PUBLIC COMPANIES IN LATIN AMERICA: HISTORY, CONCEPTS, CASES AND PERSPECTIVES
DOI:
https://doi.org/10.22370/rgp.2013.2.1.2323Keywords:
Public companies, Latin America, History, EconomyAbstract
The article highlights the need to address the history of public companies in Latin America for having played a significant role in regional development during the 20th Century, as well as for the current reappearance of these organisms in the international energy sector, for the strategic role they still play in many countries and, lastly, because decades of privatization have weakened the collective memory on these organisms, in favour of the prevailing neoliberal version which justified the sale of the public heritage.

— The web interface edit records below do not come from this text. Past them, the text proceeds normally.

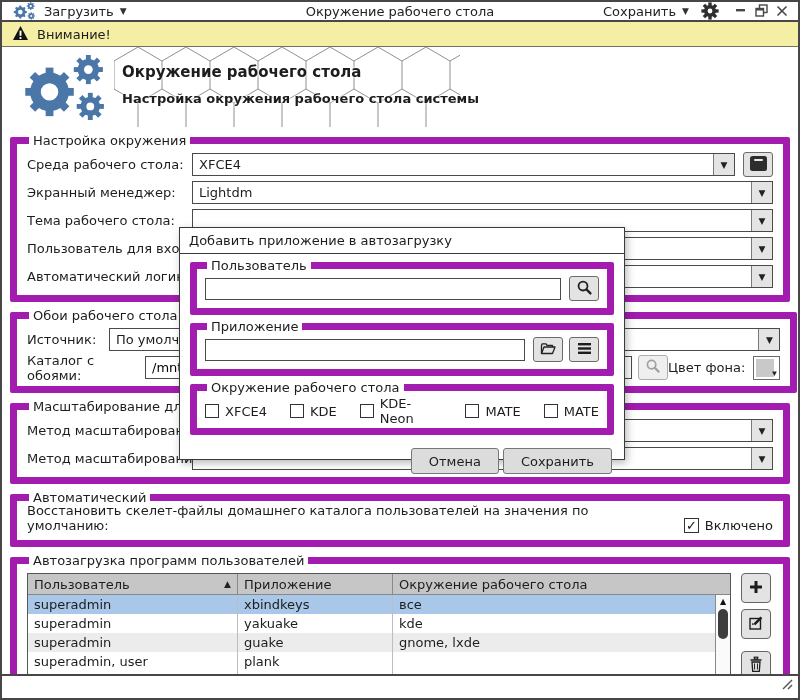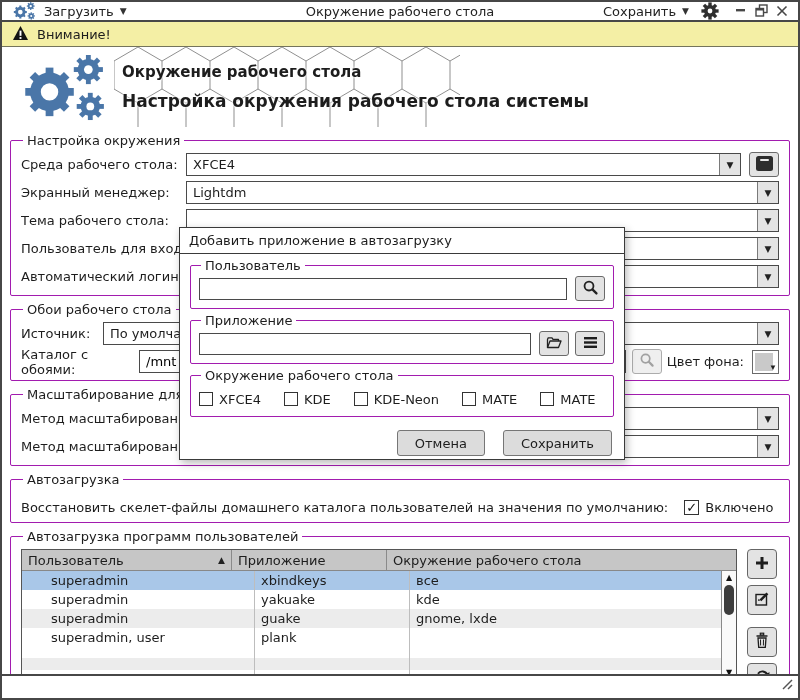--- a/index.html
+++ b/index.html
@@ -33,7 +33,7 @@
   .apphead-text { position:absolute; left:120px; top:16px; }
   .apphead-title { font-size:15px; font-weight:bold; margin-bottom:10px;
                    text-shadow:0 0 3px #fff,0 0 3px #fff; }
-  .apphead-sub { font-size:17px; font-weight:bold; text-shadow:0 0 3px #fff,0 0 3px #fff; }
+  .apphead-sub { font-size:13px; font-weight:bold; text-shadow:0 0 3px #fff,0 0 3px #fff; }
 
   
   fieldset { border:1px solid #a21caf; border-radius:2px; margin:6px 8px 0 8px;

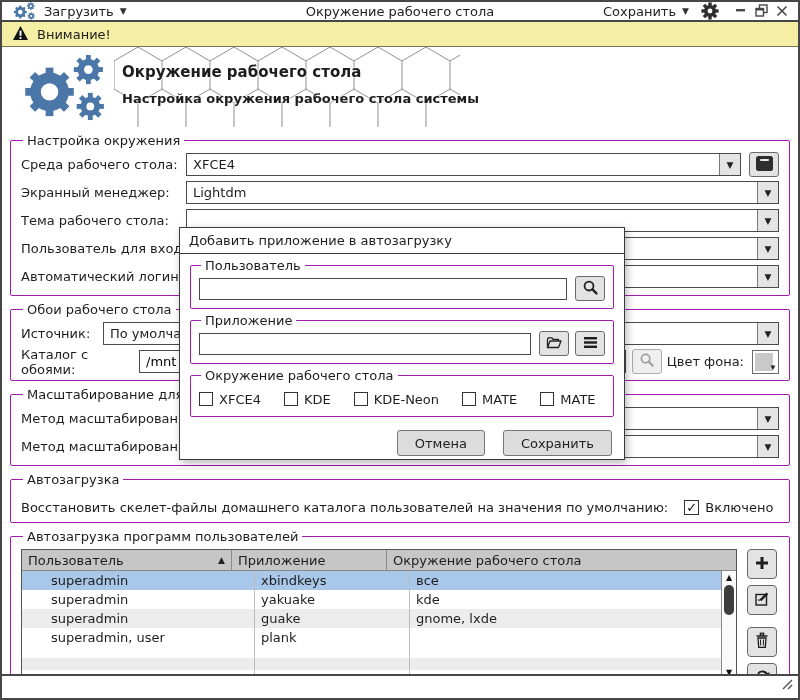--- a/index.html
+++ b/index.html
@@ -36,7 +36,7 @@
   .apphead-sub { font-size:13px; font-weight:bold; text-shadow:0 0 3px #fff,0 0 3px #fff; }
 
   
-  fieldset { border:1px solid #a21caf; border-radius:2px; margin:6px 8px 0 8px;
+  fieldset { border:7px solid #a21caf; border-radius:2px; margin:6px 8px 0 8px;
              padding:0 10px 7px 10px; }
   legend { font-size:13px; padding:0 4px; margin-left:2px; }
   .frow { display:flex; align-items:center; margin-top:5px; height:23px; font-size:13px; }

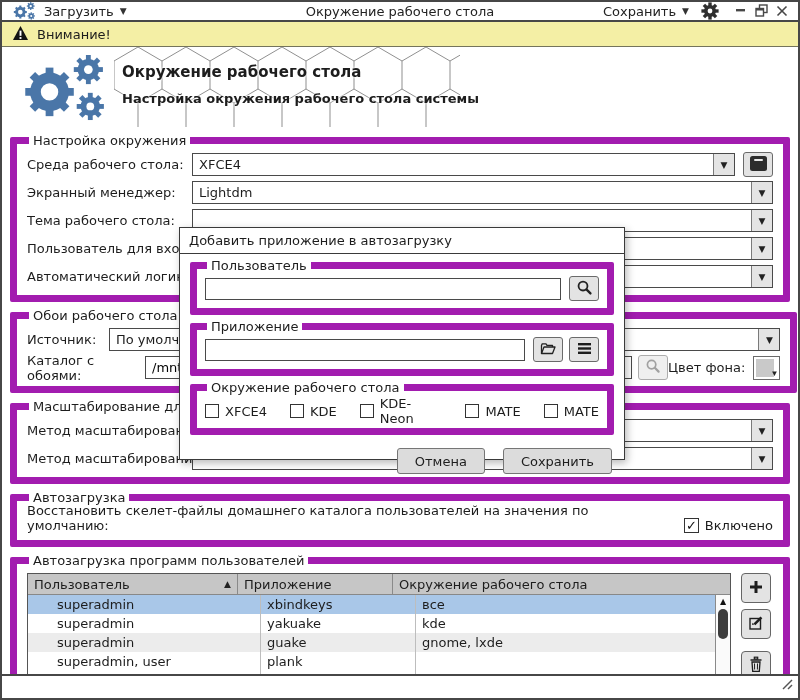--- a/index.html
+++ b/index.html
@@ -123,7 +123,7 @@
   .cbitem { display:flex; align-items:center; font-size:13px; }
   .cbitem .checkbox { width:14px; height:14px; }
   .cbitem span.txt { margin-left:6px; }
-  .dlg-buttons { display:flex; justify-content:flex-end; gap:18px; margin:13px 12px 4px 0; }
+  .dlg-buttons { display:flex; justify-content:flex-end; gap:4px; margin:13px 12px 4px 0; }
   .dlg-btn { height:26px; padding:0 17px; background:#dcdcdc; border:1px solid #767676;
              border-radius:3px; font:13px "DejaVu Sans",sans-serif; color:#1d1d1d; }
 </style>

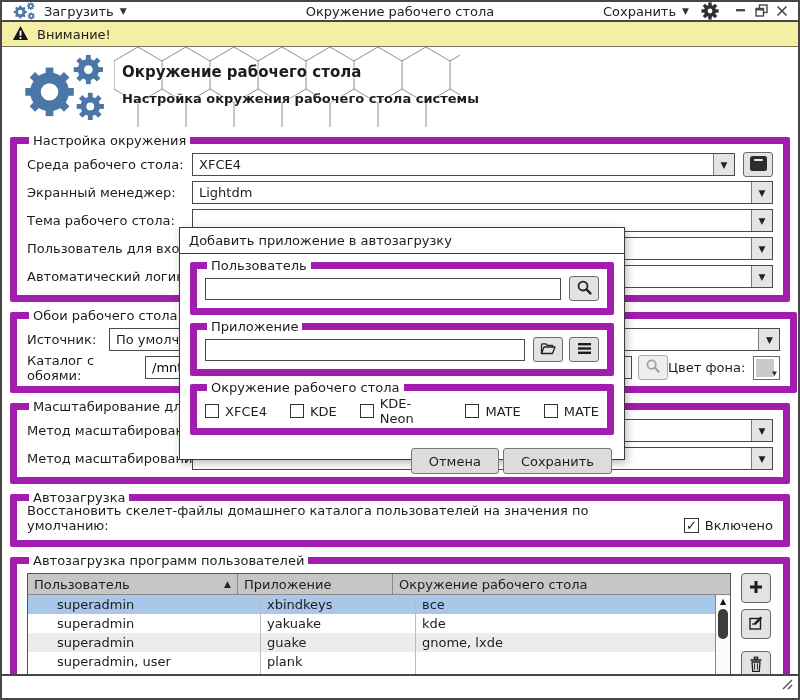--- a/index.html
+++ b/index.html
@@ -512,7 +512,7 @@
   </fieldset>
 
   <fieldset>
-    <legend>Автозагрузка</legend>
+    <legend>Автоматический</legend>
     <div class="addrow">
       <span>Восстановить скелет-файлы домашнего каталога пользователей на значения по умолчанию:</span>
       <span class="checkbox" style="margin-left:16px">

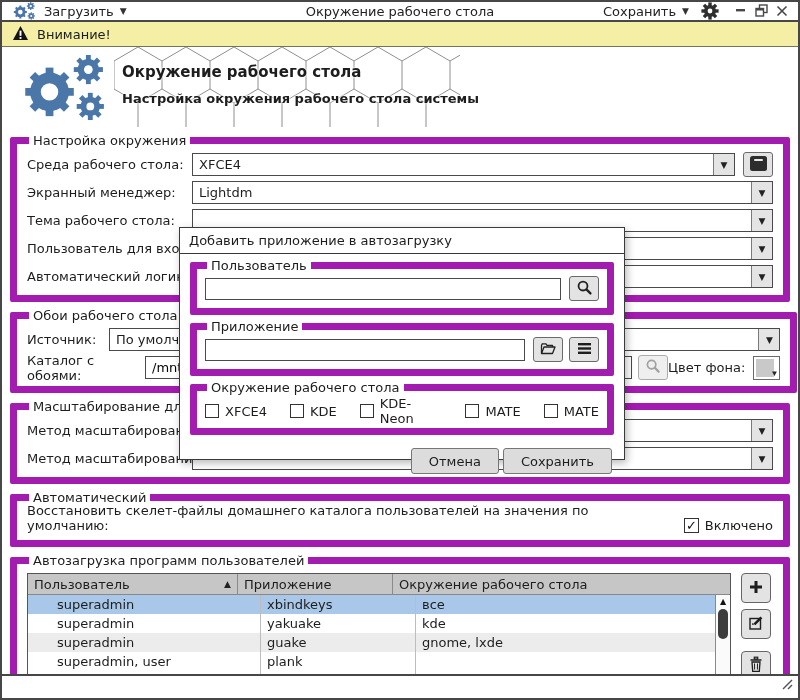--- a/index.html
+++ b/index.html
@@ -82,7 +82,7 @@
   .thead { display:flex; height:21px; background:#c6c6c6; border-bottom:1px solid #888; }
   .th { font-size:13px; display:flex; align-items:center; padding:0 6px;
         border-right:1px solid #8a8a8a; overflow:hidden; white-space:nowrap; }
-  .trow { display:flex; height:19px;padding-left:23px; }
+  .trow { display:flex; height:19px; }
   .td { font-size:13px; display:flex; align-items:center; padding:0 6px;
         border-right:1px solid #bdbdbd; overflow:hidden; white-space:nowrap; }
   .c1 { width:210px; flex:none; } .c2 { width:155px; flex:none; } .c3 { flex:1; border-right:none !important; }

Do we have good knowledge on the history behind the importance and track record of public companies in Mexico and Latin America? How can their resistance after decades of privatizations be explained? These queries are replied in the current dossier of the Public Management Journal, which gathers a group of studies analysing the cases of Uruguay, Costa Rica, Bolivia, Brazil and Argentina between 1912 and 2012, shedding light on the entrepreneurial activities of the State under different economic models. In these countries, public companies have placed themselves in vital areas for the functioning of the economies, such as telecommunications, electricity, oil, transportation and, to a lesser extent, manufacturing. The final section is an invitation not only to read but also to initiate an agenda to analyse and allow revealing the complex history of these public organisms.